Start of Data supplied

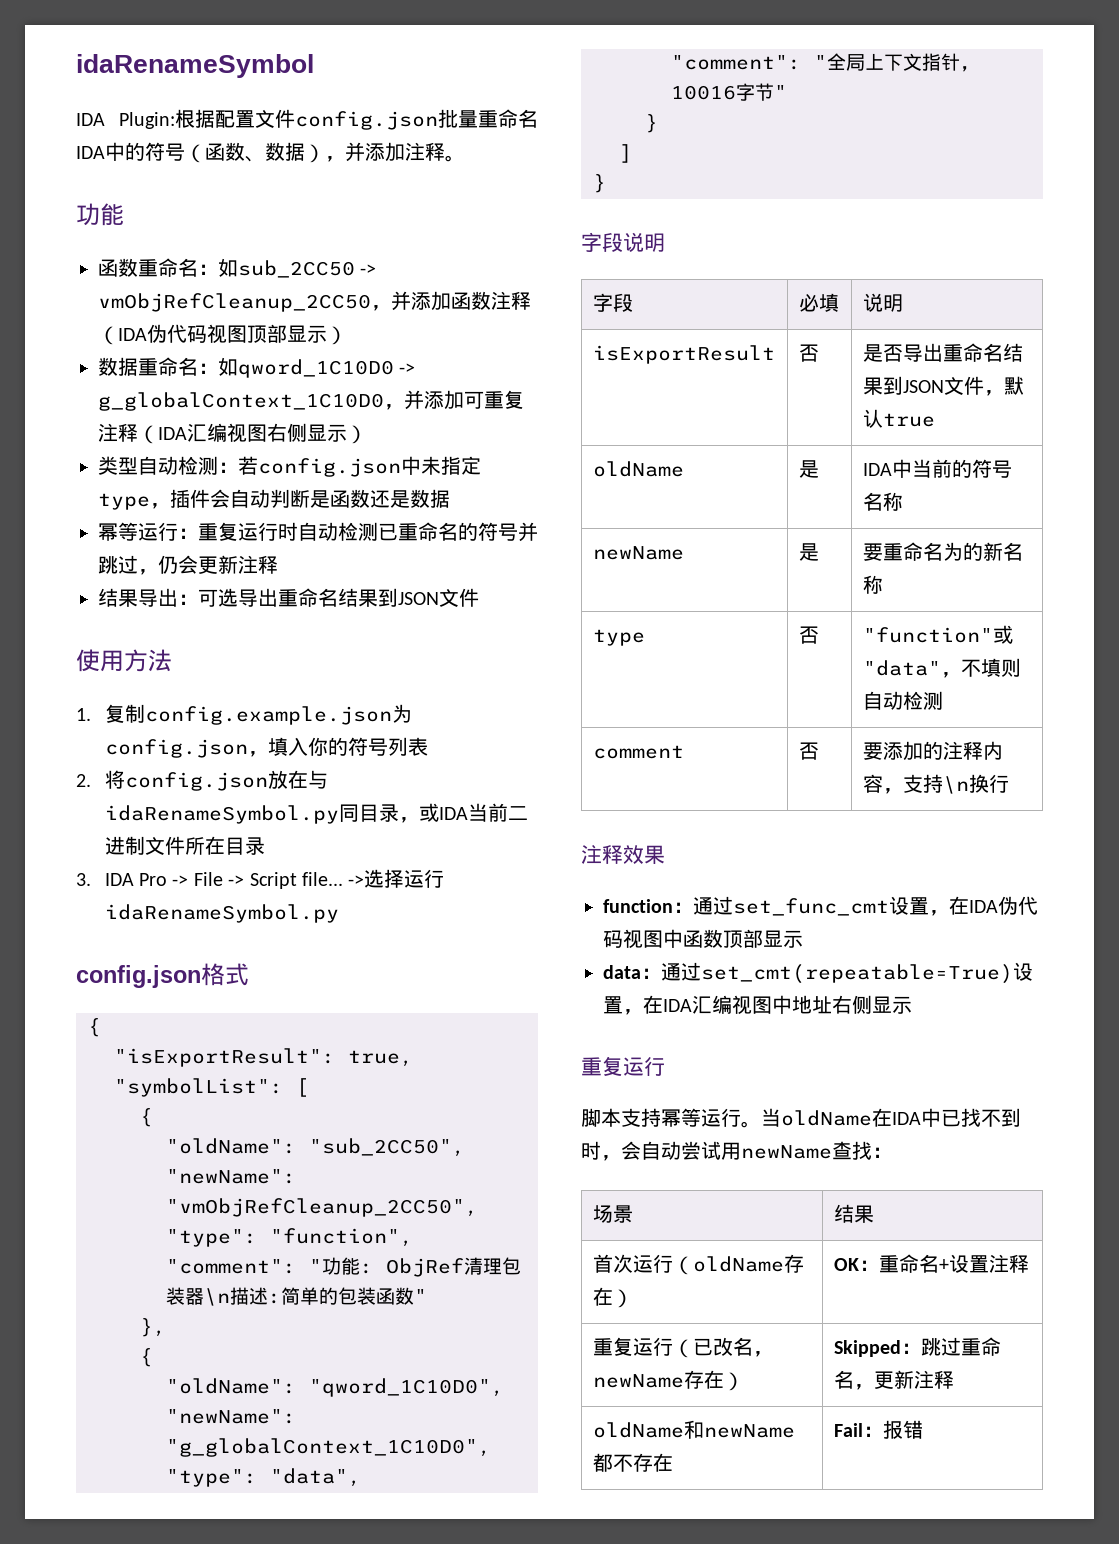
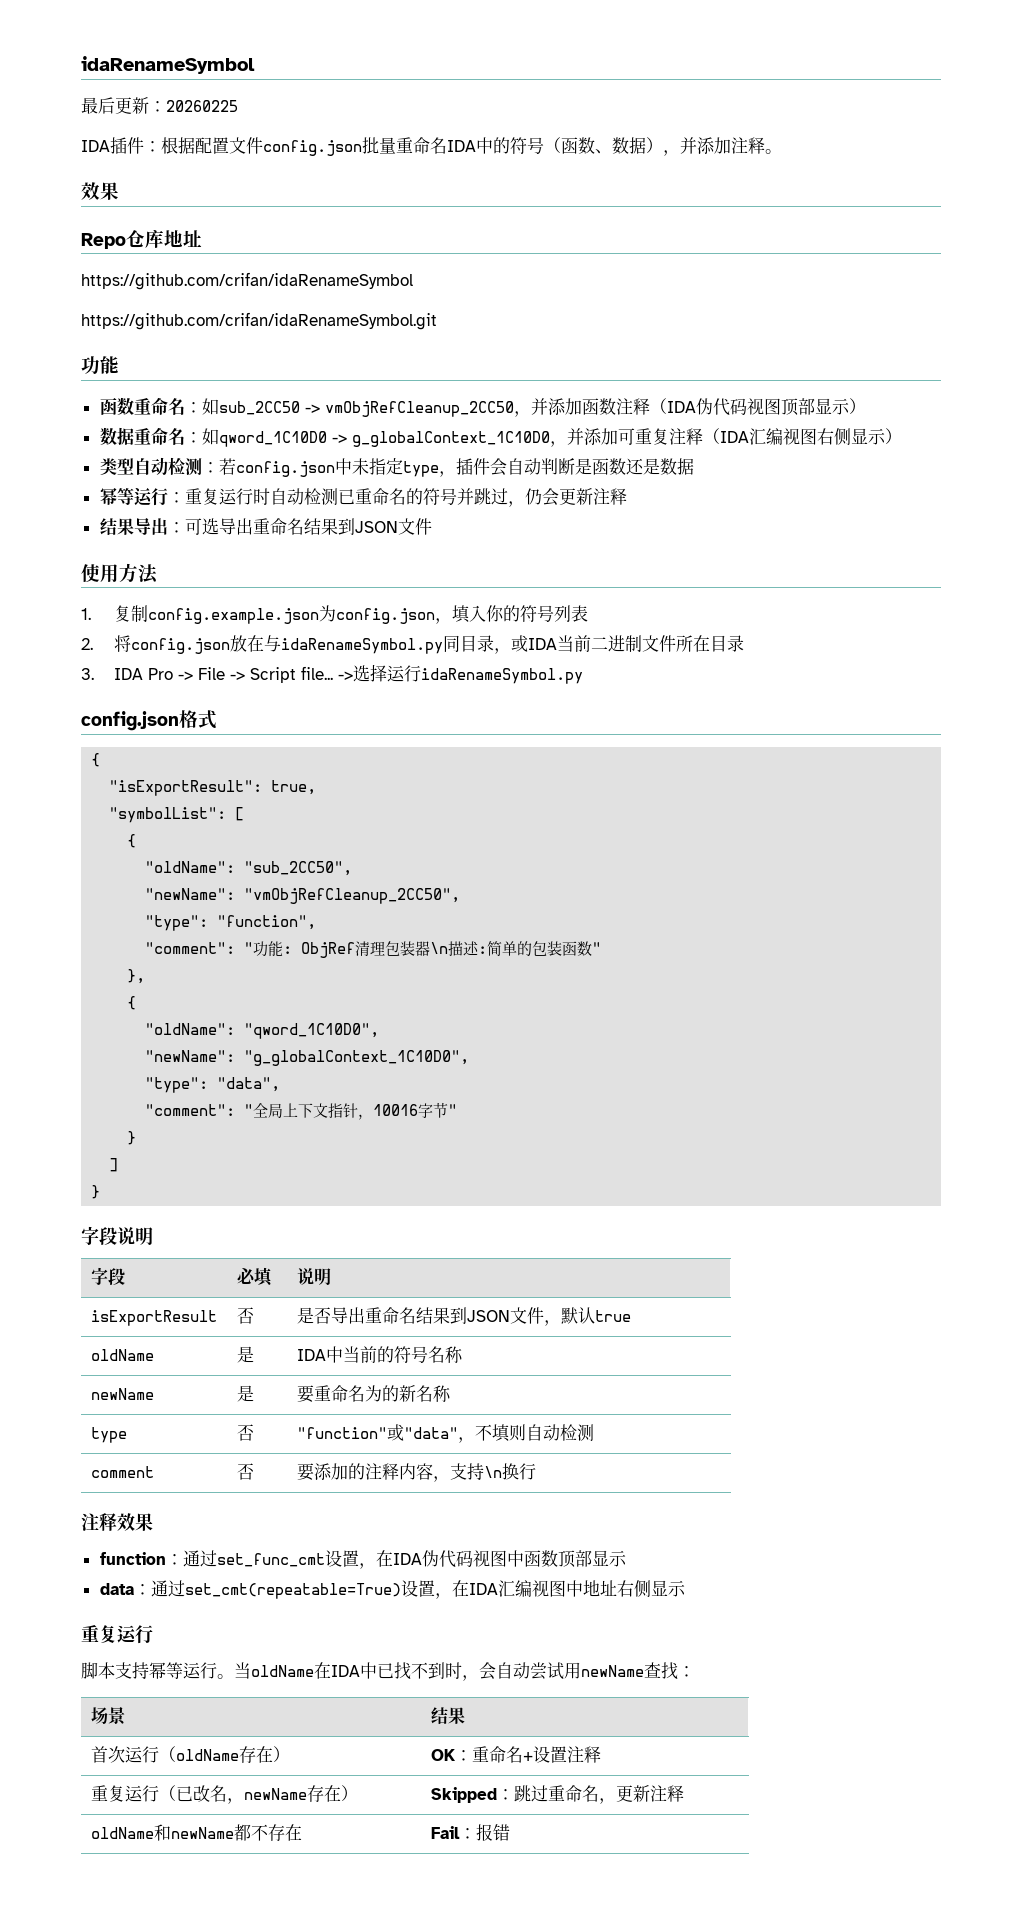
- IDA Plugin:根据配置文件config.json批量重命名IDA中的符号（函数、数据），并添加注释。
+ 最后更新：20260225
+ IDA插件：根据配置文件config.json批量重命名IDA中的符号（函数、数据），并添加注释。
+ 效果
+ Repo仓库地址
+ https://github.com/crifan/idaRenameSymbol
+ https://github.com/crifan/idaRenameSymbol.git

End of Data supplied

**Your instructions**
Restate the records above exactly, less any pictures.

**Task answer**
- IDA Plugin:根据配置文件config.json批量重命名IDA中的符号（函数、数据），并添加注释。
+ 最后更新：20260225
+ IDA插件：根据配置文件config.json批量重命名IDA中的符号（函数、数据），并添加注释。
+ 效果
+ Repo仓库地址
+ https://github.com/crifan/idaRenameSymbol
+ https://github.com/crifan/idaRenameSymbol.git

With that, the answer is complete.